The transformed continuity equation for the excess minority electrons in the region III is

$$\begin{aligned} \frac{\partial ^2 \psi _n}{\partial x^2} +\frac{\partial ^2 \psi _n}{\partial y^2} +\frac{\partial ^2 \psi _n}{\partial z^2} +\frac{g}{D_n}\exp \left( t/\tau _n\right) = \frac{1}{D_n}\frac{\partial \psi _n}{\partial t}, \end{aligned}$$

(23)

with the boundary conditions

$$\begin{aligned} \left\{ \begin{array}{ll} \psi _n(x,y,z,t)=0, \ &{} {\text{at all boundaries,}} \ t>0 \\ \psi _n(x,y,z,0)=F(x,y,z), \ &{} {\text{in the region, at }}P \ t=0 \\ \end{array} \right. \end{aligned}$$

(24)

To determine the appropriate Green’s function, we consider the homogeneous version of this problem as

$$\begin{aligned} \frac{\partial ^2 \psi _n}{\partial x^2} +\frac{\partial ^2 \psi _n}{\partial y^2} +\frac{\partial ^2 \psi _n}{\partial z^2} =\frac{1}{D_n}\frac{\partial \psi _n}{\partial t} \end{aligned}$$

(25)

We apply the technique of separation of variables and we assume a separation in the form

$$\begin{aligned} \psi _n(x,y,z,t)=\varGamma (t)X(x)Y(y)Z(z), \end{aligned}$$

(26)

which leads to the differential equations: \(\frac{X''}{X} = -\beta ^2, \frac{Y''}{Y} = -\gamma ^2, \frac{Z''}{Z} = -\eta ^2\) and \(-(\beta ^2+\gamma ^2+\eta ^2) \varGamma = \frac{1}{D_n}\varGamma '\), where \(\beta , \gamma\) and \(\eta\) are constants.
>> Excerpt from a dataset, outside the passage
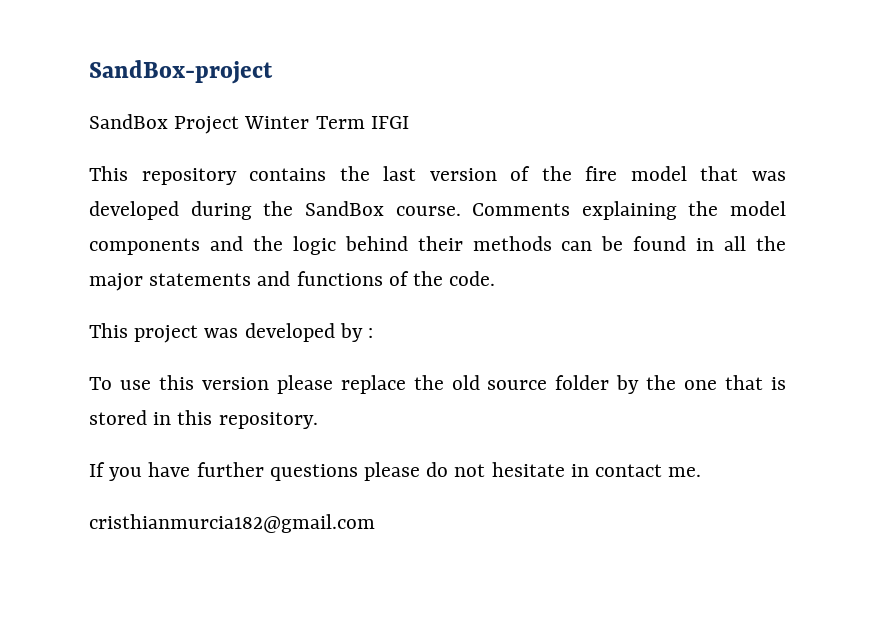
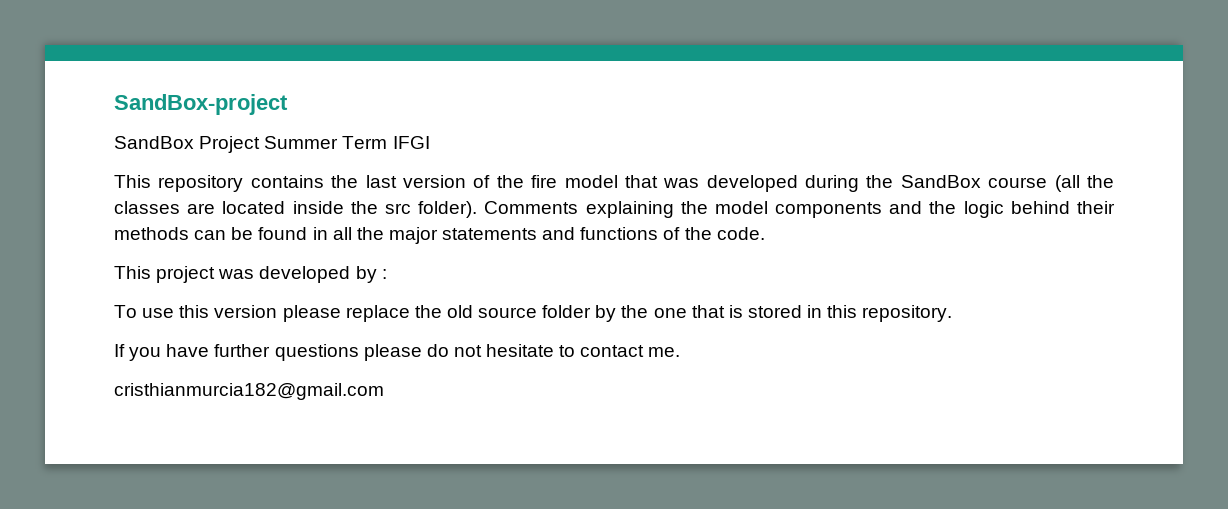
[244,116,310,129] Winter -> [264,136,339,149] Summer
[395,206,461,216] course. -> [988,175,1115,192] [114,201,478,218] course (all the classes are located inside the src folder).
[570,464,589,477] in -> [559,345,576,357] to

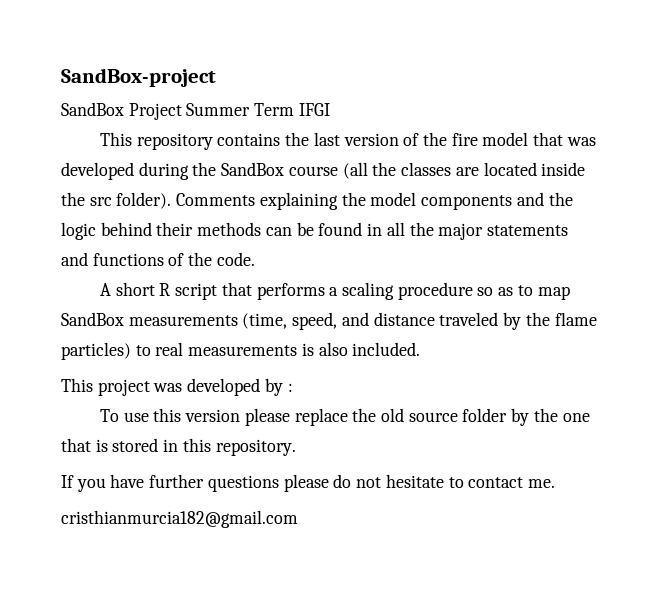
(765, 233) none -> [99,282,570,300] [61,312,597,330] [61,342,421,360] // A short R script that performs a scaling procedure so as to map SandBox measurements (time, speed, and distance traveled by the flame particles) to real measurements is also included.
The solutions to these differential equations are the eigenfunctions of the Sturm-Liouville problem and are given by

$$\begin{aligned} X(\beta _a,x)= & {} \sin \left( \beta _a x\right) \text { with } \beta _a=\frac{a\pi }{l_1}, a\in {\mathbb {N}^{*}} \end{aligned}$$

(27a)

$$\begin{aligned} Y(\gamma _b,y)= & {} \sin \left( \gamma _b y\right) \text { with } \gamma _b=\frac{b\pi }{l_2}, b\in {\mathbb {N}^{*}} \end{aligned}$$

(27b)

$$\begin{aligned} Z(\eta _c,z)= & {} \sin \left( \eta _c(z-z_P)\right) \text { with } \eta _c=\frac{c\pi }{l_3-z_P}, c\in {\mathbb {N}}^* \end{aligned}$$

(27c)

$$\begin{aligned} \varGamma (t)= & {} \exp \left[ -D_n (\beta _a^2+\gamma _b^2+\eta _c^2)t\right] \end{aligned}$$

(27d)

For other boundary conditions than Eq. (24), one can easily calculate the eigenfunctions or use the Table 2-2 of Ozisik (1993). The complete solution is written as

$$\begin{aligned} \psi _n(x,y,z,t)= {} \sum \limits _{a=1}^\infty \sum \limits _{b=1}^\infty \sum \limits _{c=1}^\infty C_{abc} \exp \left[ -\alpha (\beta _a^2+\gamma _b^2+\eta _c^2)t\right] X(\beta _a,x)Y(\gamma _b,y)Z(\eta _c,z) \end{aligned}$$

(28)

The coefficients \(C_{abc}\) are (Ozisik 1993)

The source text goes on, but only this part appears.